Per la sua attività le sono stati dati dei soprannomi: prete di strada, prete coraggio, prete degli ultimi e infine prete poliziotto. Lei come si definisce?

«Sono solo un umile sacerdote vocazionista di strada, la mia missione è di annunciare e divulgare il Vangelo, che non discrimina, ma unisce, che non condanna, ma ti assolve e perdona se hai peccato. San Basilio è composto da tantissima gente per bene, ma è anche famoso per essere una delle piazze di spaccio più grandi d’Italia. Si parla spesso dei quartieri difficili di Napoli, ma San Basilio è la Gomorra della capitale dove droga e soldi sembrano lava che esce da un vulcano in continua eruzione. Mi rattrista e ferisce vedere giovani ragazzi perduti nell’illegalità o vendere morte ad altri loro coetanei e dove intere famiglie vivono con i proventi dello spaccio. Finché avrò le forze cercherò di scardinare questa cultura malavitosa e dare a questo quartiere un futuro di speranza».

Tra i suoi collaboratori oggi c’è l’ex mafioso Santino Di Matteo. Suo figlio Giuseppe venne sciolto nell’acido da Giovanni Brusca. Come è riuscito a convertire uno degli artefici della strage di Capaci, accusato di altri dieci omicidi mafiosi?

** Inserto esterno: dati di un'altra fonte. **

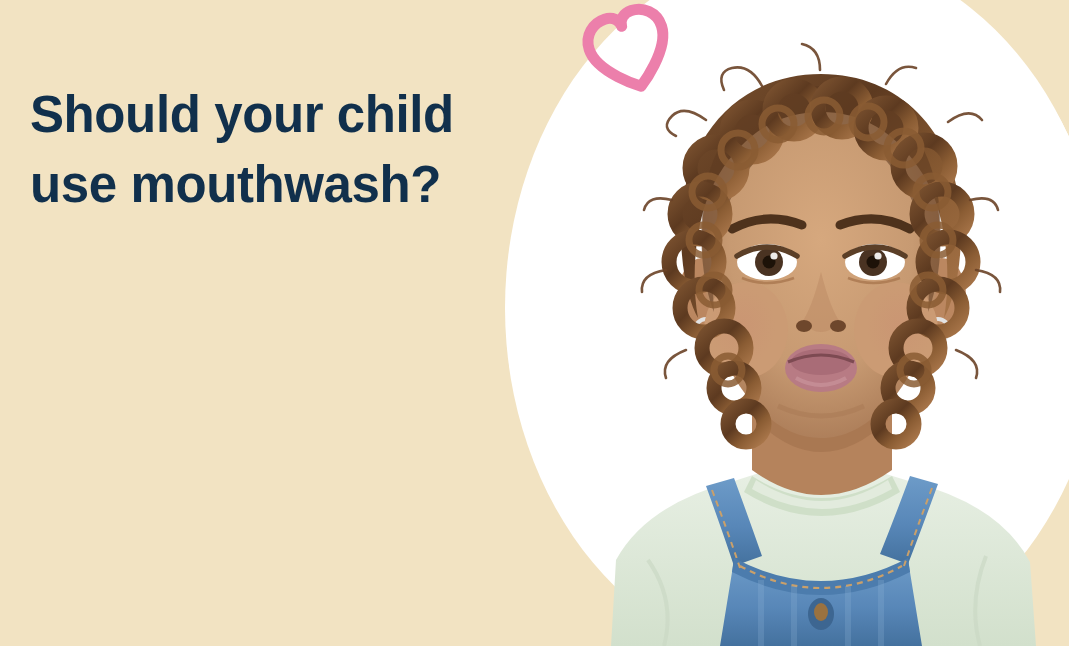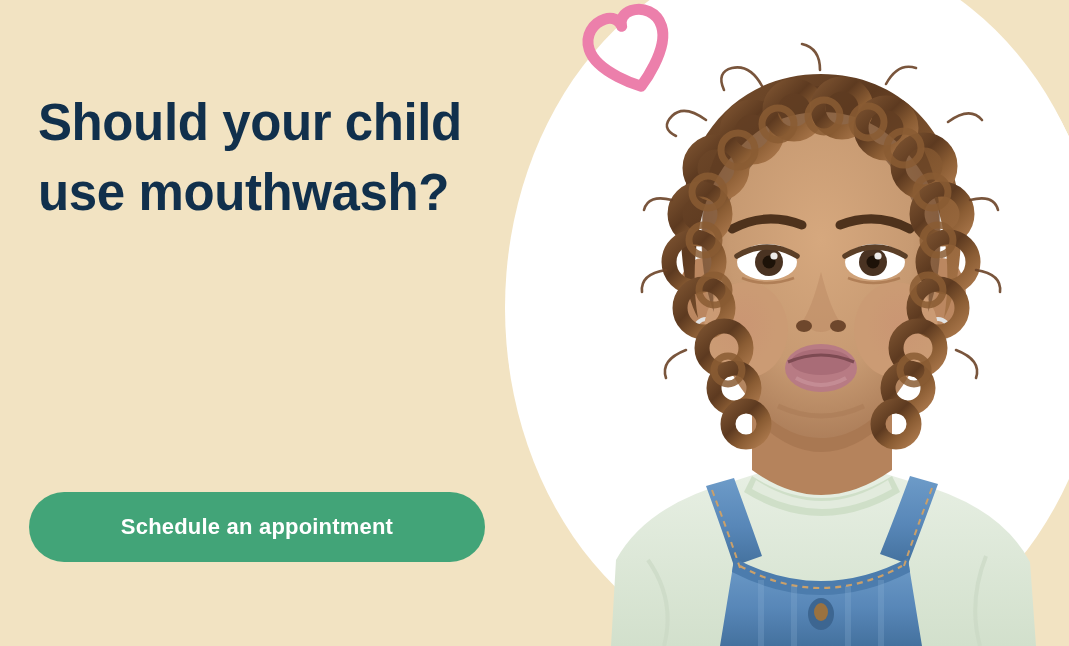"Should your child" .headline { margin: 8px -> 0 }
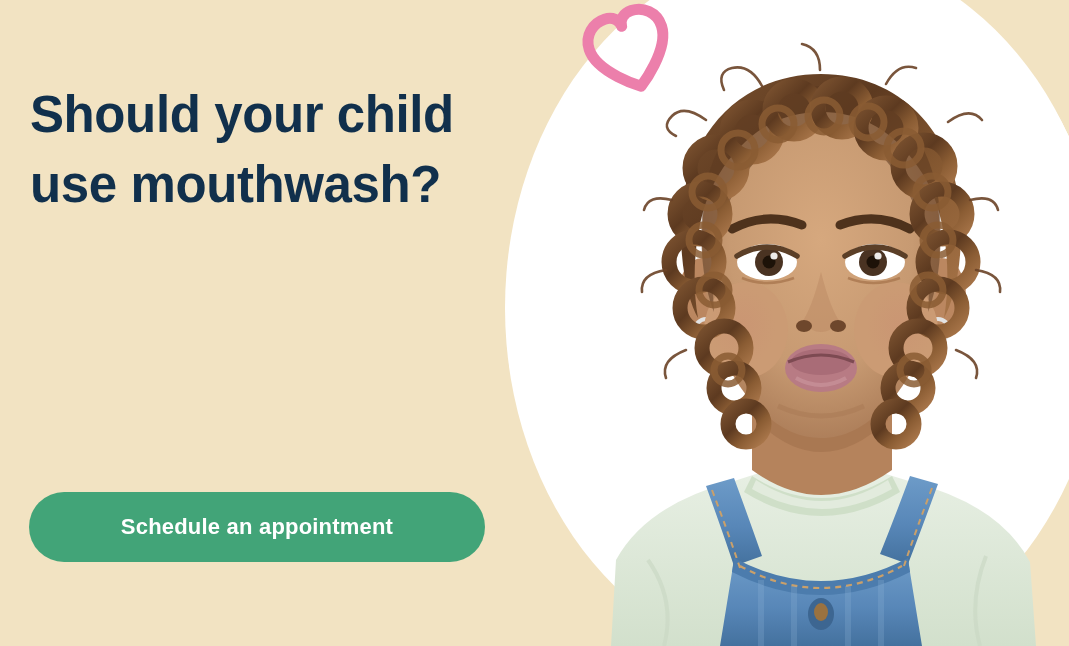"Schedule an appointment" button.cta { html: <button>Schedule an appointment</button> -> none }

«A convertirlo furono le parole che Santino udì al telegiornale il 9 maggio del 1993 dette da Giovanni Paolo II mentre si rivolgeva ai mafiosi: “Convertitevi, un giorno verrà il giudizio di Dio”. Quelle parole cominciarono a scuoterlo dentro e hanno sicuramente avuto un peso quando decise di iniziare a collaborare con la giustizia. Grazie alla mia opera è diventato una persona diversa e oggi è una risorsa preziosa nella lotta contro la criminalità organizzata: collaborando con lo Stato ha potuto far comprendere quale fosse il linguaggio all’interno dell’organizzazione criminale di Cosa Nostra, permettendo così il successo di diverse operazioni di polizia».

Quali sono oggi i suoi progetti futuri?

«A breve dovrebbero partire i lavori per la costruzione di una palestra e di campi di calcio. Ma il mio lavoro è quello di continuare a sensibilizzare i ragazzi mettendoli al riparo dall’uso delle droghe, continuando la mia opera di pastore nelle scuole. I giovani devono amare la vita e non sprecarla: basta davvero poco per rovinarla per sempre».